* [TASK DIRECTIONS]: All lines after the one containing "[238,298,429,317] psuedo-class, normally" are needed, along with that line itself. Please repeat them exactly through the end of the entries.

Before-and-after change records
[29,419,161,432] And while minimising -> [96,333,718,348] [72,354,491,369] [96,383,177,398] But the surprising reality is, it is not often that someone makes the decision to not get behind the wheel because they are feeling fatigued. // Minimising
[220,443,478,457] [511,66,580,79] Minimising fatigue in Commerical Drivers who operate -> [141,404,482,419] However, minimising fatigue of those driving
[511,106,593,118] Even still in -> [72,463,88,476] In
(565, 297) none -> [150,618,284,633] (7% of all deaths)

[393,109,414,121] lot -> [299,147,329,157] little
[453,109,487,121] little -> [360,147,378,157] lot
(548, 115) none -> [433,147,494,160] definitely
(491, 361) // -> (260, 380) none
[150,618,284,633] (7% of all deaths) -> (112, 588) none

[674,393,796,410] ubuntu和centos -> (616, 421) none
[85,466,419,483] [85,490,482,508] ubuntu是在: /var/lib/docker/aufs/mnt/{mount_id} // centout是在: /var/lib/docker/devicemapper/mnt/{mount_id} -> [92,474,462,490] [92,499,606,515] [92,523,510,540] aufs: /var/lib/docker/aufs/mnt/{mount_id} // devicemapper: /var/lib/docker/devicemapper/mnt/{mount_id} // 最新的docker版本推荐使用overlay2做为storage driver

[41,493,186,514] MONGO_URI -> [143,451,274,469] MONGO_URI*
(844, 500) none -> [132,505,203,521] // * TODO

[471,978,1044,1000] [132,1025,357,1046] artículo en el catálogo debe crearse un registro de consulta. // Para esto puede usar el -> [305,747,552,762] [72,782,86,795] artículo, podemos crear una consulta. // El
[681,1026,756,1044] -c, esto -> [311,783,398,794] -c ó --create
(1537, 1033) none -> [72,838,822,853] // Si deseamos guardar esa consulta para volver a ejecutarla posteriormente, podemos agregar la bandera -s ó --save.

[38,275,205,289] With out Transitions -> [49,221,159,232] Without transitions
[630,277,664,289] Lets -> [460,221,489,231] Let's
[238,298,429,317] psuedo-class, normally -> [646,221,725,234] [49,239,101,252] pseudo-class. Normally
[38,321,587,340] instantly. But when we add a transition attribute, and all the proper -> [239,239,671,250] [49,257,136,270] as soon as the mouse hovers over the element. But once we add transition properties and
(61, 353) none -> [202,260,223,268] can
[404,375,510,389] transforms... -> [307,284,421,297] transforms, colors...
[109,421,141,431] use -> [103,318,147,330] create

* [REPLY TO THE EXERCISE]:
[238,298,429,317] psuedo-class, normally -> [646,221,725,234] [49,239,101,252] pseudo-class. Normally
[38,321,587,340] instantly. But when we add a transition attribute, and all the proper -> [239,239,671,250] [49,257,136,270] as soon as the mouse hovers over the element. But once we add transition properties and
(61, 353) none -> [202,260,223,268] can
[404,375,510,389] transforms... -> [307,284,421,297] transforms, colors...
[109,421,141,431] use -> [103,318,147,330] create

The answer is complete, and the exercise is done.